Pourtant, si guitaristes, bassistes, batteurs, pianistes et autres ne montaient pas sur scène en même temps que la vedette qu'ils accompagnent, le spectacle adopterait un tout autre ton. C'est donc dire toute la responsabilité qui pèse sur leurs épaules.
Malgré ce travail effectué presque dans l'anonymat, loin des spots et de la célébrité, les quatre musiciens avec lesquels s'est entretenue La Voix de l'Est ne ressentent aucune amertume; ils vont même jusqu'à dire qu'ils se plaisent à merveille dans le rôle qui leur est confié.
«Tu sais, des fois, c'est l'fun de ne pas être le premier ministre», lance le batteur Clément Jr Hobbs III. Celui-ci accompagne Marimuz et Damien dans leurs tournées, tout comme le bassiste Simon Daigle un des cinq meilleurs au pays, a-t-on appris récemment. Le guitariste Yannick Labbé se joint à eux lorsque vient le temps d'accompagner Damien.
Celui qui accompagne Marimuz à la guitare, c'est Guillaume Poitras, qui joue aussi pour le ténor waterlois Pascal Gauthier. Musicien chez Maestro, il prend lui aussi plaisir à ne pas être la vedette. «Les musiciens sont souvent des gens plus hot que la star elle-même, mais qui ne veulent pas être au front. La majorité pourrait jouer avec une cagoule sur la tête que ça ne les dérangerait pas», croit-il.
Il raconte qu'il a davantage étudié pour interpréter que pour composer, et qu'il se plaît très bien dans ce qu'il fait. «Je n'ai pas la capacité de créer mes trucs ou d'être le leader d'un band», dit le guitariste.
Si Guillaume n'a jamais souhaité avoir son propre groupe avec ses propres chansons, Clément et Yannick, eux, l'ont longtemps désiré. «Mon rêve, c'était d'avoir mon band et de devenir une rock star, raconte le batteur. Mais tu te rends compte au fil du temps que les gens autour de toi ne sont pas motivés, que personne n'est assez sérieux pour pousser autant que toi tu le voudrais.»
«Quand tu commences, t'es plein d'espoir, mais tu te rends vite compte que ça ne rapporte pas assez pour les investissements que tu y mets, et c'est là que le découragement embarque», ajoute Yannick.
Pas malheureux
Même s'ils ne font pas nécessairement dans le style de musique qu'ils aiment en étant obligés de «prendre tout ce qui se présente», comme le signale Guillaume Poitras, les quatre musiciens ne se disent pas malheureux pour autant.
«Ce qui est l'fun, c'est d'apprendre tout le temps et de s'améliorer, et d'essayer de faire de ton mieux peu importe de quoi il s'agit, indique le guitariste.
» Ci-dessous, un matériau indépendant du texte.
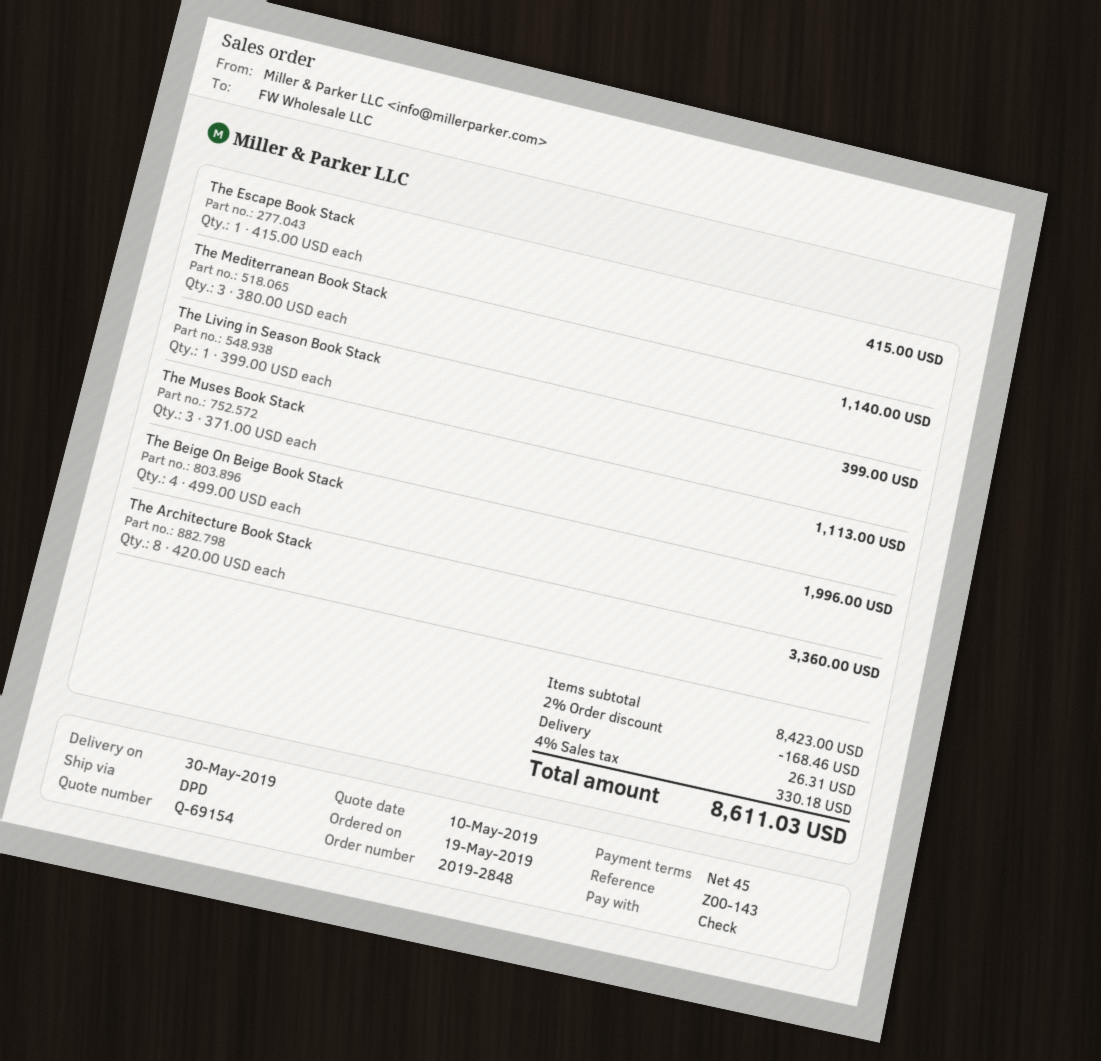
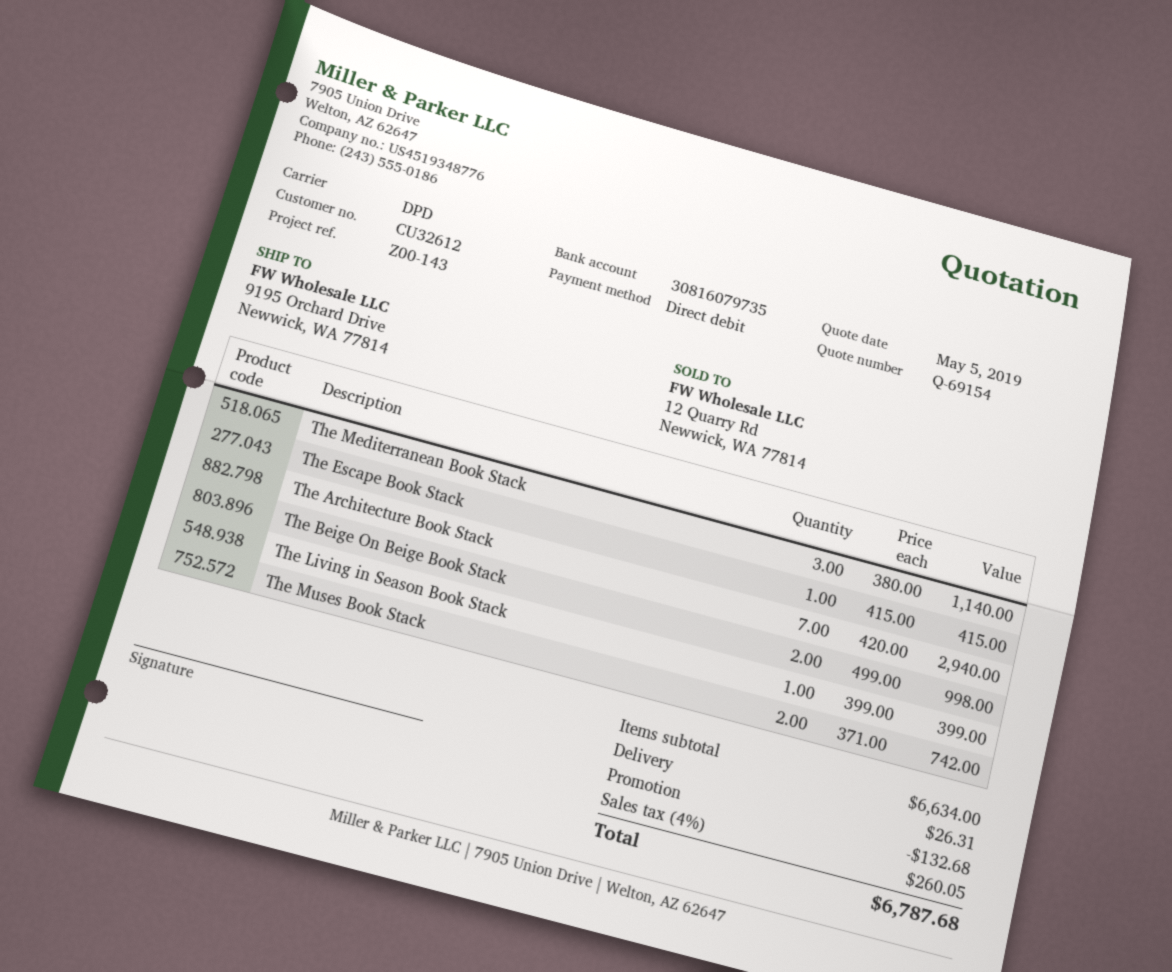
quote date: 2019-05-10 -> 2019-05-05
payment method: cheque -> direct debit
The Muses Book Stack: 3 x 371.00 = 1113.00 -> 2 x 371.00 = 742.00
The Beige On Beige Book Stack: 4 x 499.00 = 1996.00 -> 2 x 499.00 = 998.00
The Architecture Book Stack: 8 x 420.00 = 3360.00 -> 7 x 420.00 = 2940.00
subtotal: 8423.00 -> 6634.00
discount: 168.46 -> 132.68
tax: 4% = 330.18 -> 4% = 260.05
total: 8611.03 -> 6787.68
Et le top, c'est quand tout le monde est tellement habitué de jouer ensemble qu'on part sur un trip pas prévu. Ça, c'est vivre le moment présent à son max.»
«Et même si des fois tu fais des trucs qui te plaisent moins, il y a d'autres contrats qui sont plus l'fun, qui permettent de te réaliser», dit pour sa part Simon Daigle.
Rêves
Rêver fait aussi passer de bons moments aux interprètes. Rêver de grosses foules, rêver d'être reconnu, rêver de faire de la pop. «Céline, genre. C'est tellement gros, ça doit être malade!» s'exclament en choeur les trois musiciens de Damien.
«Ou n'importe quelle tournée mondiale devant des grosses foules de minimum 60 000 personnes. Ça doit donner une méchante drive», ajoute Clément Jr. Hobbs III.
«Être connu en tant que musicien, moi, c'est de ça que je rêve, soutient quant à lui Guillaume Poitras. Si on perce et qu'on devient hot, monsieur et madame Tout-le-monde n'entendra pas plus parler de nous parce qu'on va être connus du milieu, pas du public.»